Beyond Fitbit: Sensors track hang time, vertical leaps

Sensors can measure vertical jump and hang time for basketball players

To date, Fitbit and other step-tracking gadgets have been leaders in wearable sports technology market.

But an emerging group of companies has introduced more advanced sensors that move beyond counting steps and calculating calories. These products contain accelerometers and gyroscopes. Coupled with smartphone apps, they provide detailed information on player performance in a variety of sports.

Blast Motion of Carlsbad, San Diego-based Sony Electronics and Zepp Labs are among the firms that have developed sensors that attach to golf clubs, baseball bats and tennis rackets to measure all sorts of performance metrics – from swing speed to ball rotation.

Blast Motion’s sensors also can be worn by players or attach to GoPro cameras to measure jump height, hang time and acceleration for basketball, fitness training and action sports.

Linked to smartphone apps via low-energy Bluetooth, the sensors provide feedback in real time. If out of Bluetooth range, they store data for later. Most companies incorporate video into their apps.

Blast Motion’s Smart Video Capture technology, for example, creates highlights automatically out of a video session, which users can share via social media.

So if a basketball player wearing a clip-on Blast Motion sensor attempts a dunk, the company’s app creates a short highlight clip with the player’s vertical jump height and hang time displayed on screen.

“We actually have the intelligence that can tell when you leave the ground on a jump, what you peak at and when you hit the ground again,” said Michael Fitzpatrick, chief executive of Blast Motion. “We edit that part right out of the video, and we create that as a highlight.”

Blast Motion, which employs about 60 workers, introduced its first product last year.

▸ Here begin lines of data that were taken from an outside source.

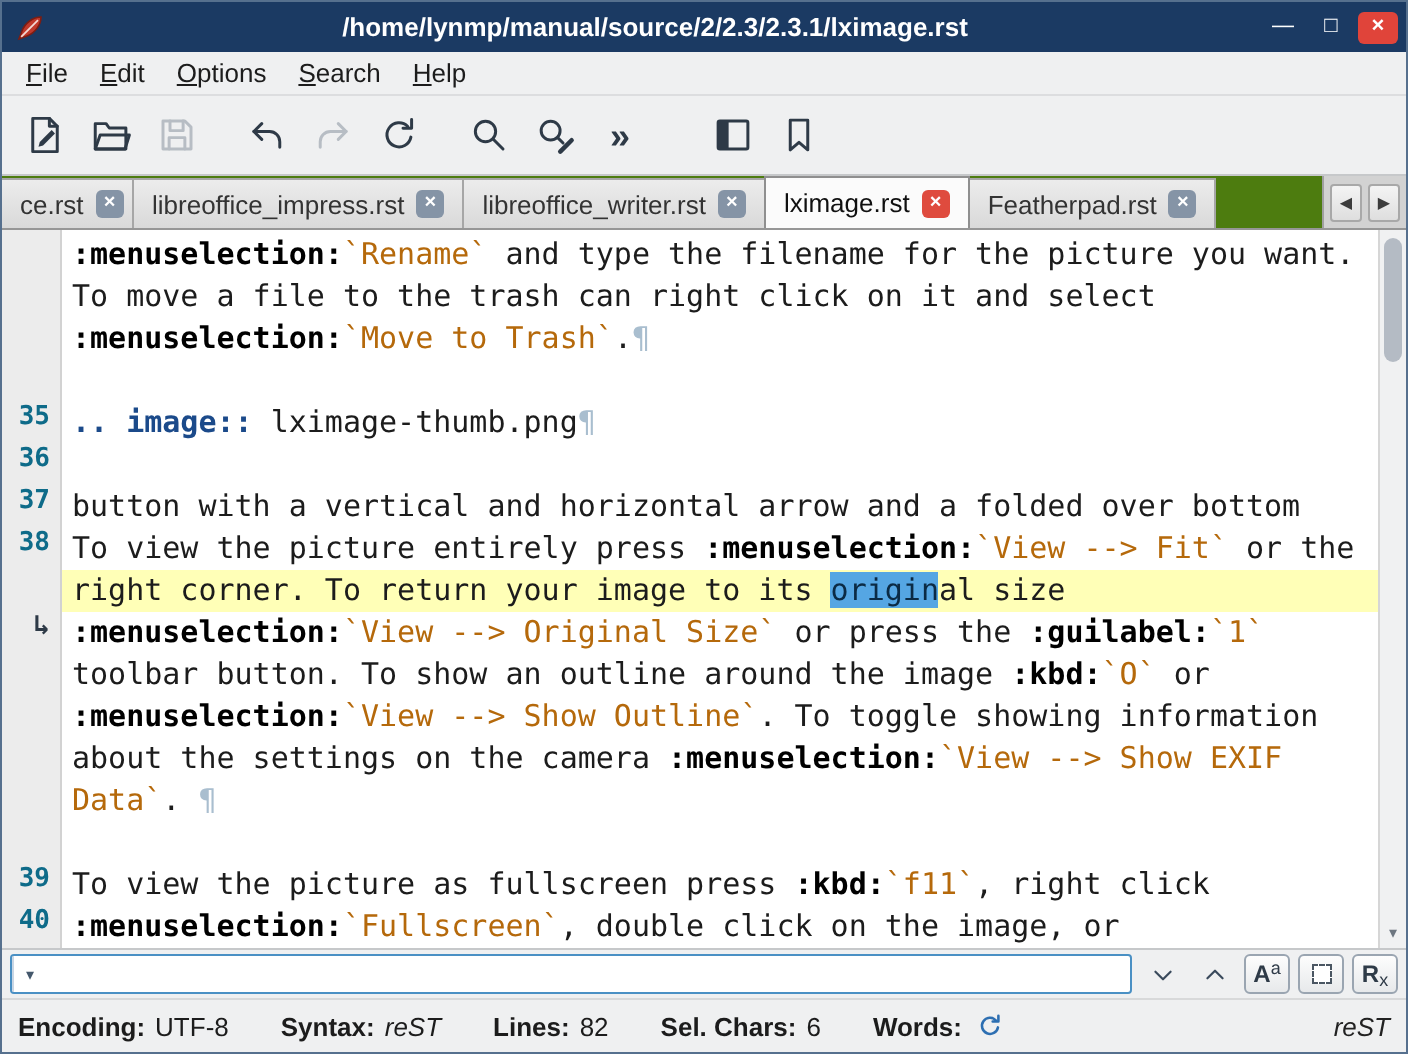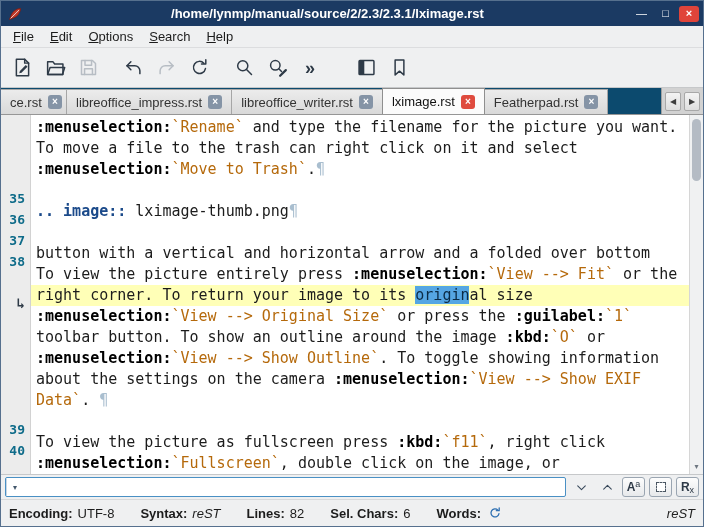--- a/index.html
+++ b/index.html
@@ -29,7 +29,7 @@
   .tool-gap.big{width:20px;}
   .ovf{font-size:18px;font-weight:bold;color:#2e3a47;line-height:1;}
   
-  .tabbar{height:27px;background:#0c4a6e;display:flex;align-items:flex-end;border-bottom:1px solid #969696;flex:0 0 auto;}
+  .tabbar{height:27px;background:#4d7c0f;display:flex;align-items:flex-end;border-bottom:1px solid #969696;flex:0 0 auto;}
   .tablist{display:flex;flex:1;height:100%;align-items:flex-end;overflow:hidden;}
   .tab{height:25px;display:flex;align-items:center;gap:6px;padding:0 9px;font-size:13px;color:#333;
        background:linear-gradient(#ececec,#d9d9d9);border:1px solid #a6a6a6;border-bottom:none;margin-right:-1px;white-space:nowrap;}

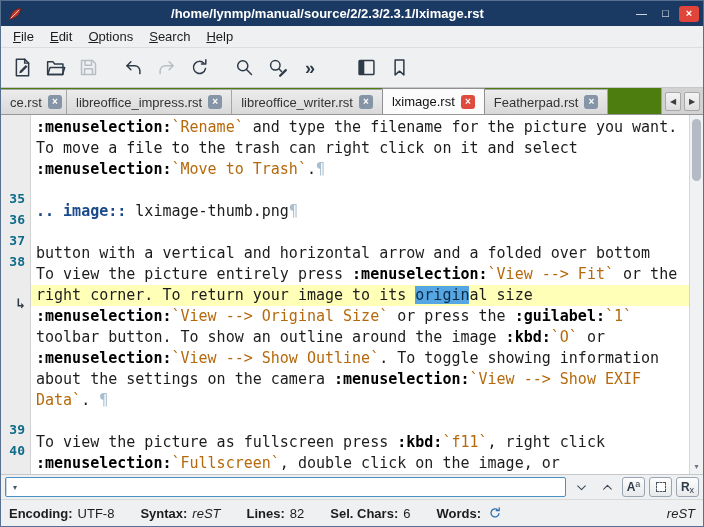--- a/index.html
+++ b/index.html
@@ -41,7 +41,7 @@
   .tab-scroll{width:16px;height:19px;display:flex;align-items:center;justify-content:center;font-size:8px;color:#3c3c3c;background:linear-gradient(#f4f4f4,#dedede);border:1px solid #a8a8a8;border-radius:2px;}
   
   .editor{flex:1 1 auto;position:relative;background:#ffffff;display:flex;overflow:hidden;}
-  .gutter{width:30px;flex:0 0 auto;background:#ececec;border-right:1px solid #d2d2d2;padding-top:10px;
+  .gutter{width:30px;flex:0 0 auto;background:#ececec;border-right:1px solid #d2d2d2;padding-top:20px;
           font-family:"DejaVu Sans Mono","DejaVu Sans",monospace;font-size:13px;font-weight:bold;color:#0e6b89;}
   .gutter-cell{height:21px;line-height:21px;text-align:right;padding-right:5px;}
   .gutter-cell.marker{color:#2e3a47;font-size:14px;}

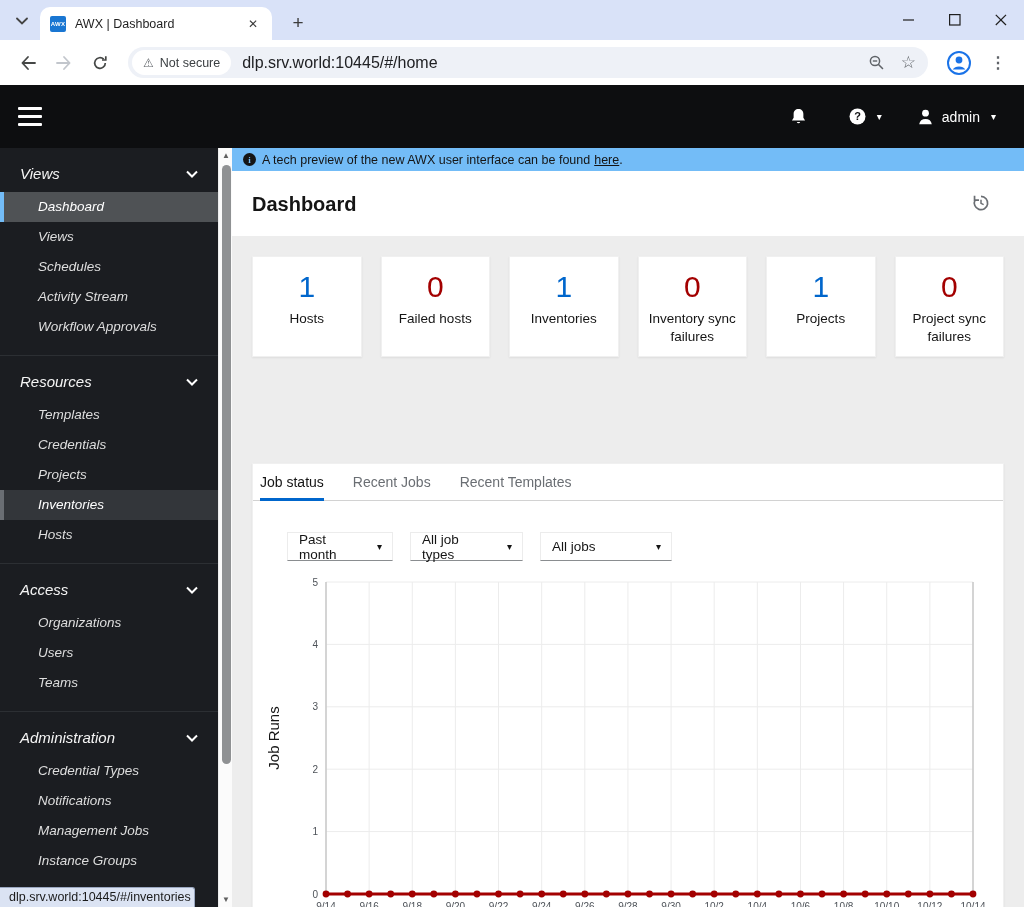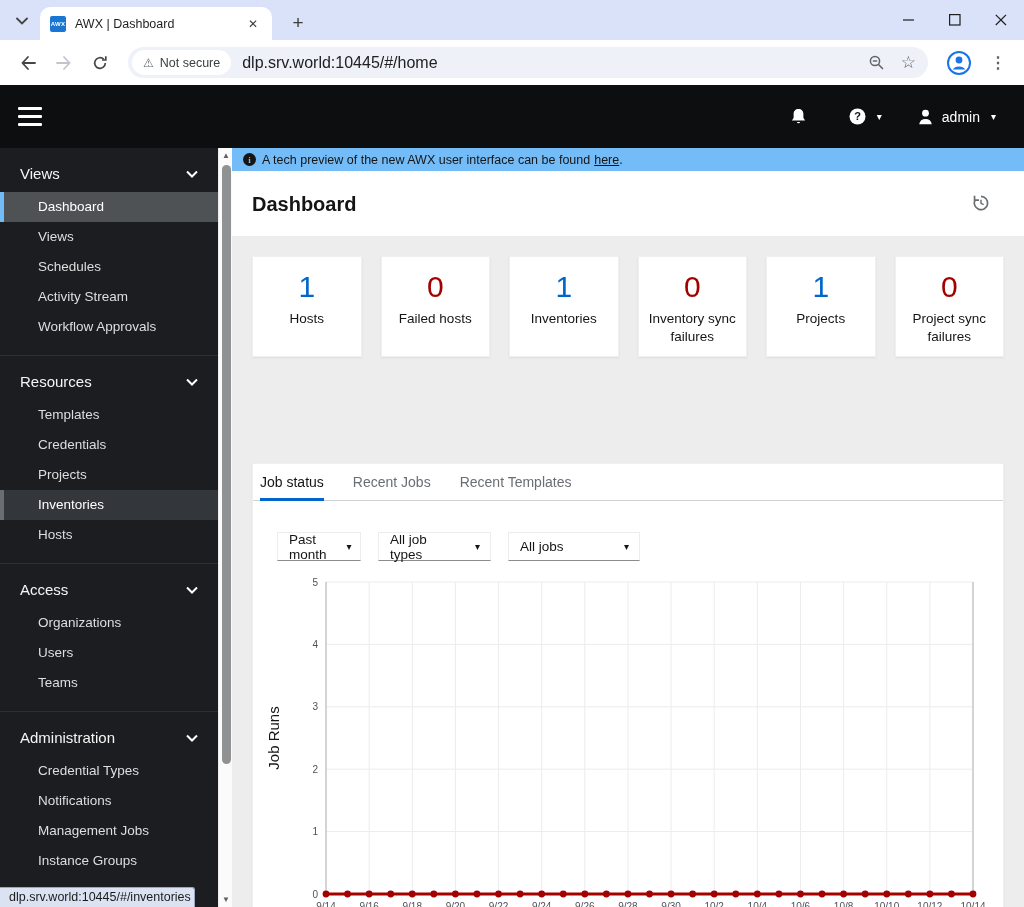--- a/index.html
+++ b/index.html
@@ -43,7 +43,7 @@
 
   
   .sidebar { position:absolute; left:0; top:148px; width:218px; height:759px; background:#1b1d21; overflow:hidden; }
-  .side-section { padding:7px 0 13px 0; }
+  .side-section { padding:7px 0 13px 0;font-style:italic; }
   .side-section + .side-section { border-top:1px solid #2c2f33; }
   .side-header { display:flex; align-items:center; justify-content:space-between; padding:10px 20px 10px 20px; color:#f5f5f5; font-size:15px; }
   .side-item { height:30px; line-height:30px; padding-left:34px; font-size:13.5px; color:#dedede; border-left:4px solid transparent; white-space:nowrap; }

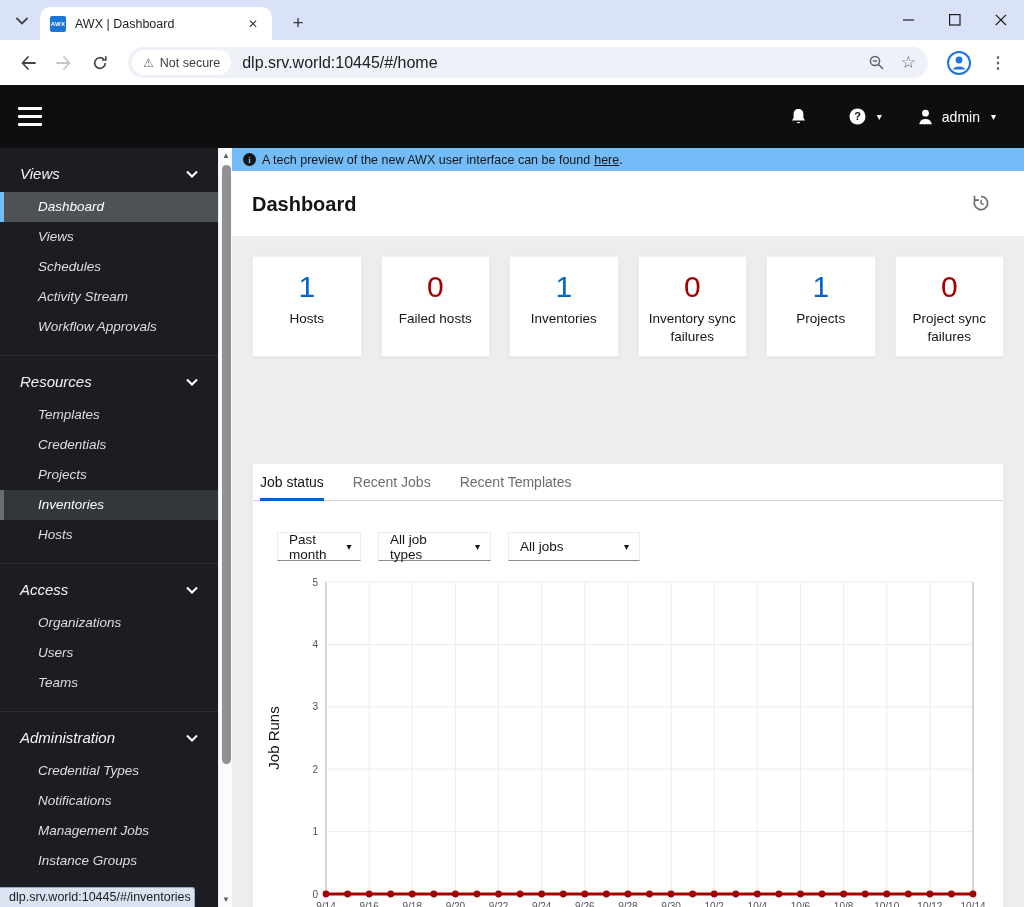--- a/index.html
+++ b/index.html
@@ -78,7 +78,7 @@
   .filters { display:flex; gap:17px; margin:31px 0 0 24px; }
   .pf-select { height:29px; background:#fff; border:1px solid #ececec; border-bottom:1px solid #8a8d90; display:inline-flex; align-items:center; padding:0 10px 0 11px; font-size:13.5px; color:#151515; }
   .pf-select .sel-caret { margin-left:auto; padding-left:20px; font-size:10px; color:#151515; }
-  .sel-0 { width:84px; } .sel-1 { width:113px; } .sel-2 { width:132px; }
+  .sel-0 { width:106px;margin-left:10px; } .sel-1 { width:113px; } .sel-2 { width:132px; }
   .chartbox { position:absolute; left:0; top:112px; width:752px; height:368px; }
 
   .statusbar { position:absolute; left:0; bottom:0; background:#dbe3f3; border:1px solid #9aa7c0; border-left:none; border-bottom:none; border-radius:0 3px 0 0; padding:2px 3px 3px 9px; font-size:12.5px; color:#1b1b1b; z-index:20; }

They’re distributed in 1,000 retail stores in the U.S. and Canada, including Best Buy. They also are available online through Amazon and other retailers and cost about $150.

“Stores like Best Buy are moving more into this whole area of performance products,” said Fitzpatrick. “So if it’s a Fitbit or a Blast Motion sensor, they are actually creating areas where they’re putting all these performance products.”

Wearable technology has been growing fast, with 11.4 million gadgets sold in the first quarter, up 200 percent from a year earlier, according to industry research firm .

Fitbit clearly is the market leader, with market share of 34 percent. Sensors that attach to sports equipment, however, are still relatively new to the mass market. They are not included in IDC’s wearables data.

In May, Sony launched the Smart Tennis Sensor in conjunction with sports equipment maker Wilson. It attaches to the racket handle and measures ball speed, spin and where the ball hit the racket face. The data are displayed through a smartphone app that includes video features.

Zepp Labs of Los Gatos makes sensors and apps for baseball, golf, tennis and softball. Accelerometers and gyroscopes provide data to evaluate swing plane, hand speed, time to impact, hip rotation and so on. It has a partnership with the Major League Baseball Players Association that lets users compare their swings side by side to well-known professionals such as Angels’ All-Star Mike Trout.